Avoid Unnecessary External Dependencies
Time after time on Cloud Sites, a new site will come online that displays information from another web site, like, say, stock quotes. Let’s say the site sells dump trucks, and there are stock quotes for CAT and other equipment manufacturers they sell, and they want to show those stock quotes on their web site. Every time there’s a page view, the site makes an outgoing HTTP connection to a stock web site, downloads the stock ticker data for those companies and then displays it as part of the HTML output of their own web site.
This works just fine—provided you’re not doing a whole lot of it. But if your site suddenly becomes exceedingly popular because of press mentions, links from very busy web sites or Twitter, all of a sudden two million people are trying to access your site (and consequently the stock site), which can crash the stock site and take yours down with it.
The first thing the frustrated customer does is ask us why their site crashed. When we look, we see that it jammed up waiting for stocks.whatever.com to respond. So what happens is not that the load crashes your site running on Cloud Sites, but it crashes the remote site, the stock site in this scenario, and that dependency causes a train wreck that results in customer frustration.

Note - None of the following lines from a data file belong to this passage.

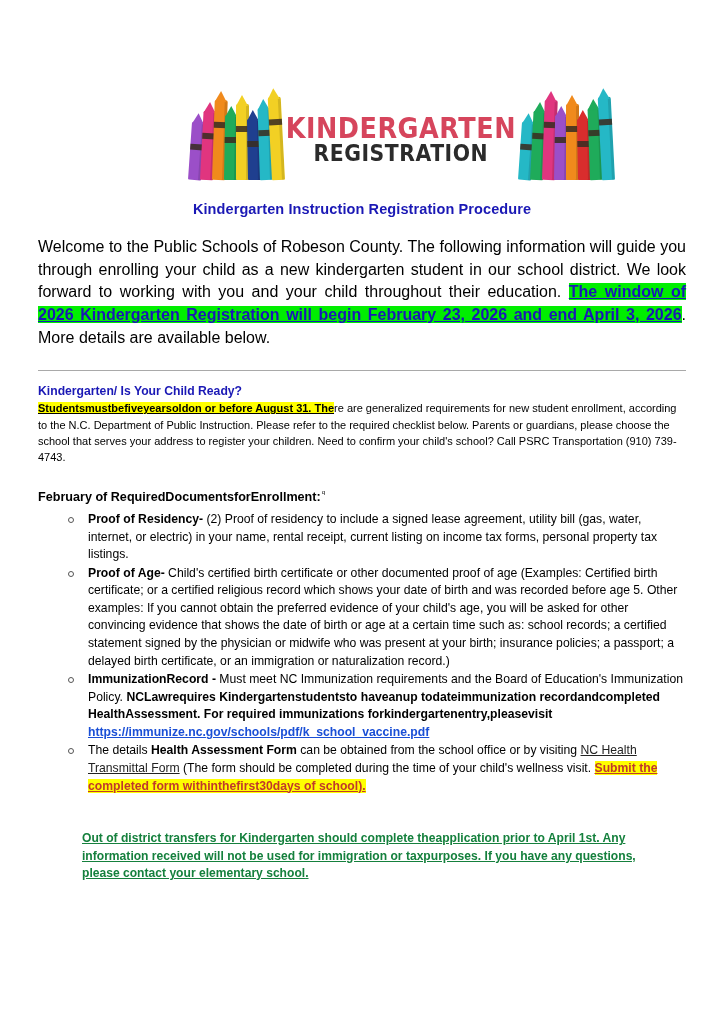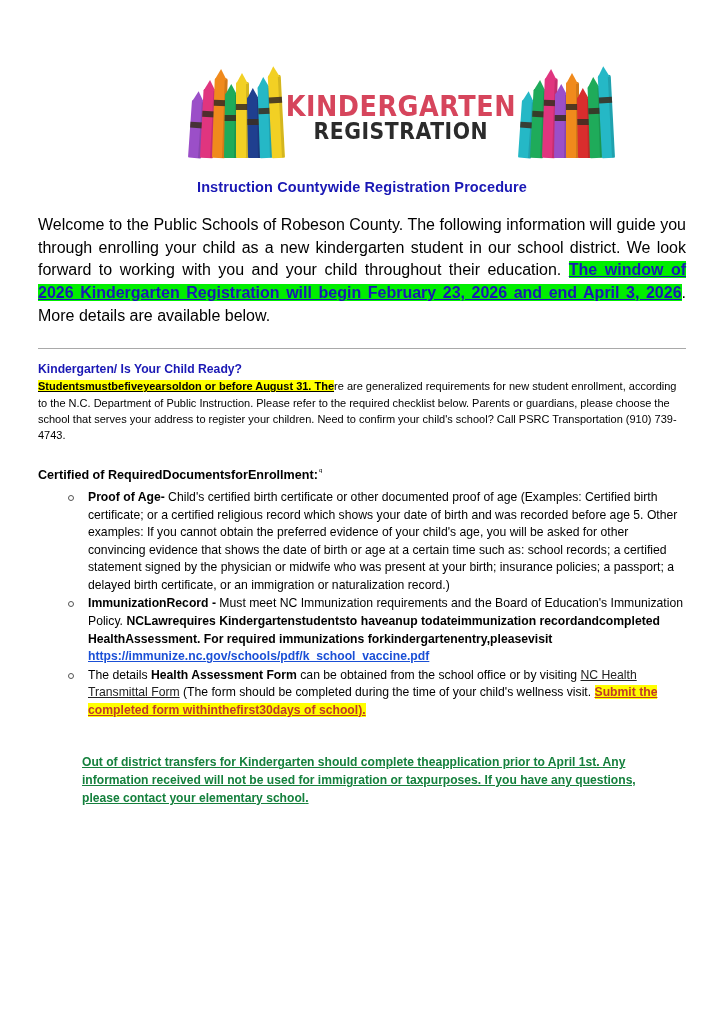--- a/index.html
+++ b/index.html
@@ -22,21 +22,21 @@
     box-sizing: border-box;
     padding: 0 38px;
     position: relative;
   }
 
   
   .banner-wrap {
     width: 100%;
     display: flex;
     justify-content: center;
-    padding-top: 62px;
+    padding-top: 84px;
   }
   .banner {
     width: 348px;
     height: 96px;
     display: flex;
     align-items: flex-end;
     justify-content: space-between;
     background: #ffffff;
     position: relative;
   }
@@ -291,33 +291,34 @@
           </div>
           <div class="crayon" style="background: rgb(37, 184, 198); height: 83px; transform: rotate(-2.97deg); transform-origin: center bottom;">
             <div class="tip" style="border-bottom: 11px solid rgb(37, 184, 198);"></div>
             <div class="band"></div>
           </div>
         </div>
 
     </div>
   </div>
 
-  <h1 class="doc-title">Instruction Countywide Registration Procedure</h1>
+  <h1 class="doc-title">Kindergarten Instruction Registration Procedure</h1>
 
   <p class="body-par"><span>Welcome to the Public Schools of Robeson County. The following information will guide you through enrolling your child as a new kindergarten student in our school district. We look forward to working with you and your child throughout their education. </span><span class="hl-green">The window of 2026 Kindergarten Registration will begin February 23, 2026 and end April 3, 2026</span><span>. More details are available below.</span></p>
 
   <hr class="rule">
 
   <div class="sub-head">Kindergarten/ Is Your Child Ready?</div>
   <p class="ready-par"><span class="hl-yellow">Studentsmustbefiveyearsoldon or before August 31. The</span><span>re are generalized requirements for new student enrollment, according to the N.C. Department of Public Instruction. Please refer to the required checklist below. Parents or guardians, please choose the school that serves your address to register your children. Need to confirm your child's school? Call PSRC Transportation (910) 739-4743.</span></p>
 
-  <div class="checklist-head"><span>Certified of RequiredDocumentsforEnrollment:</span><sup>q</sup></div>
+  <div class="checklist-head"><span>February of RequiredDocumentsforEnrollment:</span><sup>q</sup></div>
 
   <ul class="checklist">
 
+    <li><b>Proof of Residency-</b><span> (2) Proof of residency to include a signed lease agreement, utility bill (gas, water, internet, or electric) in your name, rental receipt, current listing on income tax forms, personal property tax listings.</span></li>
 
     <li><b>Proof of Age-</b><span>  Child's certified birth certificate or other documented proof of age (Examples: Certified birth certificate; or a certified religious record which shows your date of birth and was recorded before age 5. Other examples: If you cannot obtain the preferred evidence of your child's age, you will be asked for other convincing evidence that shows the date of birth or age at a certain time such as: school records; a certified statement signed by the physician or midwife who was present at your birth; insurance policies; a passport; a delayed birth certificate, or an immigration or naturalization record.)</span></li>
 
     <li><b>ImmunizationRecord -</b><span>  Must meet NC Immunization requirements and the Board of Education's Immunization Policy. </span><b>NCLawrequires Kindergartenstudentsto haveanup todateimmunization recordandcompleted HealthAssessment. For required immunizations forkindergartenentry,pleasevisit </b><br><a class="link-blue" href="#">https://immunize.nc.gov/schools/pdf/k_school_vaccine.pdf</a></li>
 
     <li><span>The details </span><b>Health Assessment Form</b><span> can be obtained from the school office or by visiting </span><a class="link-black" href="#">NC Health Transmittal Form</a><span> (The form should be completed during the time of your child's wellness visit. </span><span class="hl-yellow-red">Submit the completed form withinthefirst30days of school).  </span></li>
 
 
   </ul>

Lesson learned: be smart about external dependencies. Eliminate all external dependencies you don’t need and be smart about the ones you do – from sites that offer stock quotes, or geo location services, or any of these things that require you to call somebody else’s web service – because you just can’t trust that their site is going to scale as well as your own. This can happen no matter what the size of the external site. We’ve seen it happen with cases where the external site was big, like stocks.yahoo.com. There are some use cases where we’ve clogged stocks.yahoo.com in this very way because they see all of our requests coming from a single place, and it becomes completely unreachable from our network because of the way the request routing works. You must not assume that because the remote web site is big or hosted by a big company that it’s running on an infrastructure that’s going to scale when you access it from your web app. That’s not necessarily the case.
An increasingly popular feature for adding into sites is geolocation services, where you get the location of the person browsing your site. You go to a site, and it might say, “Thanks for browsing from San Antonio. We have a special offer for you in our store at River Center Mall.” These services work by looking up the user’s IP address and using it to determine the user’s location. Some geolocation services are free and not very accurate; others available for a price and tend to be more accurate. Regardless, this is just the kind of external dependency that can bring down your site. The service starts responding slowly. Since we are charging for the time that your application is running, that slowness translates directly into dollars. Now you’re paying a premium to have geo location services on your site. If you really must have geo location, don’t do it with a remote web service. Do it with some kind of a local logic map, like a lookup database that you consult directly and that’s under your own control.
Mashups are another popular use case for external dependencies, and they don’t scale well unless you have a way of caching the results from the dependent web site. If you include a mashup that passes all of your traffic through a remote site, you are trusting that site to scale as well as yours will. Unfortunately, unless that remote site is running on Cloud Sites, it’s probably not going to scale well, simply because it’s not backed by hundreds of servers.
If you must reference external data, be smart about it. I wrote a piece of that you can use as an example for how to help mitigate this problem. This PHP code allows you to display information from another site, but, because it uses a caching approach, it can get fresh remote data in a generally non-blocking fashion and at reasonable time intervals. You can configure the refresh interval to suit your needs. It allows you to have a remote dependency on your site, by limiting the frequency with which you interact with that site.
The bottom line with external dependencies is that they are evil when used blindly. Do everything you can to avoid them, or put a suitable buffer between your web app and any external dependency so that if the remote site does crash, your web app can still run.